На другой день - [34]

Шрифт
Интервал

— Уж вдвое!..

— Скажешь, нет! Не правда? На, поперечная, посмотри. — Тамара выдернула из-под клетчатого шерстяного платка прядку каштановых волос и потрясла ею возле носа подруги. — Смотри, если не веришь, появились седые.

— Да ты хотя не на улице, не при всех. Отойдем в сторонку, — предложила Людмила.

— И-и, напутал меня весь этот застоявшийся тыл!

— Но ведь люди… все видят и слышат.

— Плевать мне на них! Если бы они испытали с мое, может, совсем выбились из ума. Ох, Люська, сколько я перенесла всего: окружения, обстрелы, бомбежки.
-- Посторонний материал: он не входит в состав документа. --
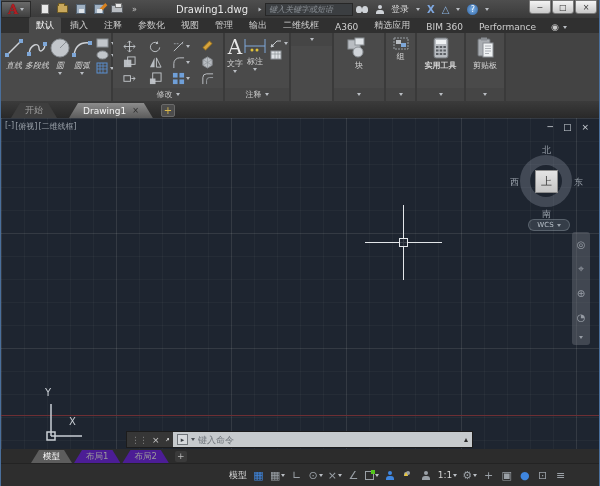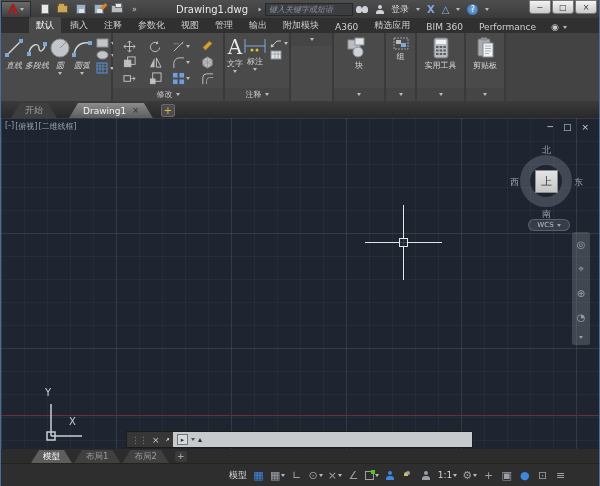--- a/index.html
+++ b/index.html
@@ -103,21 +103,21 @@
   .cmd-field{flex:1;background:#c6cacd;display:flex;align-items:center;gap:3px;padding:0 4px;}
   .promptbox{width:11px;height:11px;background:#d6d9dc;border:1px solid #70757a;color:#3a3f44;font-size:7px;display:flex;align-items:center;justify-content:center;}
   .cmd-input{flex:1;border:none;background:transparent;font-size:9px;color:#3a3f44;outline:none;}
   .cmd-input::placeholder{color:#70767c;}
   .cmd-up{color:#2b2b2b;font-size:8px;}
 
   
   .layoutbar{position:absolute;left:0;top:449px;width:600px;height:14px;background:#2c2c2c;display:flex;align-items:flex-end;font-size:8.5px;}
   .ltab{height:13px;display:flex;align-items:center;padding:0 12px;clip-path:polygon(8px 0,calc(100% - 8px) 0,100% 100%,0 100%);}
   .ltab.active{margin-left:30px;background:#5d5d5d;color:#fbfbfb;}
-  .ltab.idle{margin-left:2px;background:#404040;color:#9b9b9b;}
+  .ltab.idle{margin-left:2px;background:#4c1d95;color:#9b9b9b;}
   .ltab-plus{margin-left:6px;margin-bottom:1px;width:12px;height:11px;background:#3a3a3a;border-radius:2px;color:#bbb;font-size:9px;line-height:10px;text-align:center;}
 
   
   .statusbar{position:absolute;left:0;top:463px;width:600px;height:23px;background:#2e2e2e;border-top:1px solid #232323;display:flex;align-items:center;}
   .sb-items{position:absolute;left:228px;display:flex;align-items:center;gap:5px;}
   .sbi{display:flex;align-items:center;gap:1px;font-size:11px;color:#9aa0a6;min-width:13px;justify-content:center;}
   .sbi .txt{font-size:9px;color:#d5d5d5;}
   .sbi.blue{color:var(--accent-blue,#3f86de);}
   .osnap-ic{width:9px;height:9px;border:1px solid #9aa0a6;position:relative;}
   .osnap-ic::after{content:"";position:absolute;right:-2px;top:-2px;width:4px;height:4px;background:var(--status-green,#52c41a);}
@@ -176,21 +176,21 @@
   </div>
 
   <div class="rtabs">
     <span class="rtab active">默认</span>
     <span class="rtab">插入</span>
     <span class="rtab">注释</span>
     <span class="rtab">参数化</span>
     <span class="rtab">视图</span>
     <span class="rtab">管理</span>
     <span class="rtab">输出</span>
-    <span class="rtab">附加模块</span>
+    <span class="rtab">二维线框</span>
     <span class="rtab">A360</span>
     <span class="rtab">精选应用</span>
     <span class="rtab">BIM 360</span>
     <span class="rtab">Performance</span>
     <span class="rtab-icon">◉</span>
     <span class="caret sm" style="margin-bottom:4px;"></span>
   </div>
 
   <div class="ribbon">
 
@@ -409,21 +409,21 @@
           <span class="blbl">组</span>
         </div>
       </div>
       <div class="plabel">
           <span class="caret sm"></span>
         </div>
     </div>
 
     <div class="panel" style="width:49px;">
       <div class="pbody" style="justify-content:center;">
-        <div class="bigbtn" style="width:46px;">
+        <div class="bigbtn" style="width:46px;font-weight:bold;">
           <svg class="ric" width="18" height="22" viewBox="0 0 18 22">
               <rect x="2" y="1" width="14" height="20" rx="2" fill="#b9bdc2" stroke="#6e7277"></rect>
               <rect x="4" y="3" width="10" height="4" fill="#eef1f3"></rect>
               <g fill="#5a5e63">
                 <rect x="4" y="9" width="2.5" height="2"></rect>
                 <rect x="7.7" y="9" width="2.5" height="2"></rect>
                 <rect x="11.4" y="9" width="2.5" height="2"></rect>
                 <rect x="4" y="12.5" width="2.5" height="2"></rect>
                 <rect x="7.7" y="12.5" width="2.5" height="2"></rect>
                 <rect x="11.4" y="12.5" width="2.5" height="2"></rect>
@@ -524,20 +524,21 @@
     <div class="cmd-left">
       <span class="cmd-grip">⋮⋮</span>
       <span class="cmd-x">×</span>
       <svg width="11" height="11" viewBox="0 0 12 12">
           <path d="M2 10 6 6a3 3 0 1 1 1.5 1.5L4 11z" fill="#c9c9c9"></path>
         </svg>
     </div>
     <div class="cmd-field">
       <span class="promptbox">▸</span>
       <span class="caret sm" style="border-top-color:#4a4f54;"></span>
+      <input class="cmd-input" placeholder="键入命令" style="">
       <span class="cmd-up">▴</span>
     </div>
   </div>
 
   <div class="layoutbar">
     <div class="ltab active">
         <span>模型</span>
       </div>
     <div class="ltab idle">
         <span>布局1</span>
Как подумаю, так и теперь в голове пулеметная трескотня… Ну, ладно, отойдем.

Пошли по разметенной дорожке бульвара, между двумя рядами тополей.

— А сколько по службе каждый день было волнений, — продолжала надтреснутым от простуды голосом Тамара, — не опишешь никакими чернилами.

— Так в прокуратуре до последнего дня и была?

— Так. Всю войну и вот полгода с лишним после победы. Карающая рука!.. — Она приподняла было руку, но тотчас спрятала ее под локоть подруги, повела Людмилу к скамейке, наполовину занесенной снегом. — Сядем, куда нам дальше идти. Вот на эту.

— В сугроб-то? — удивилась Людмила.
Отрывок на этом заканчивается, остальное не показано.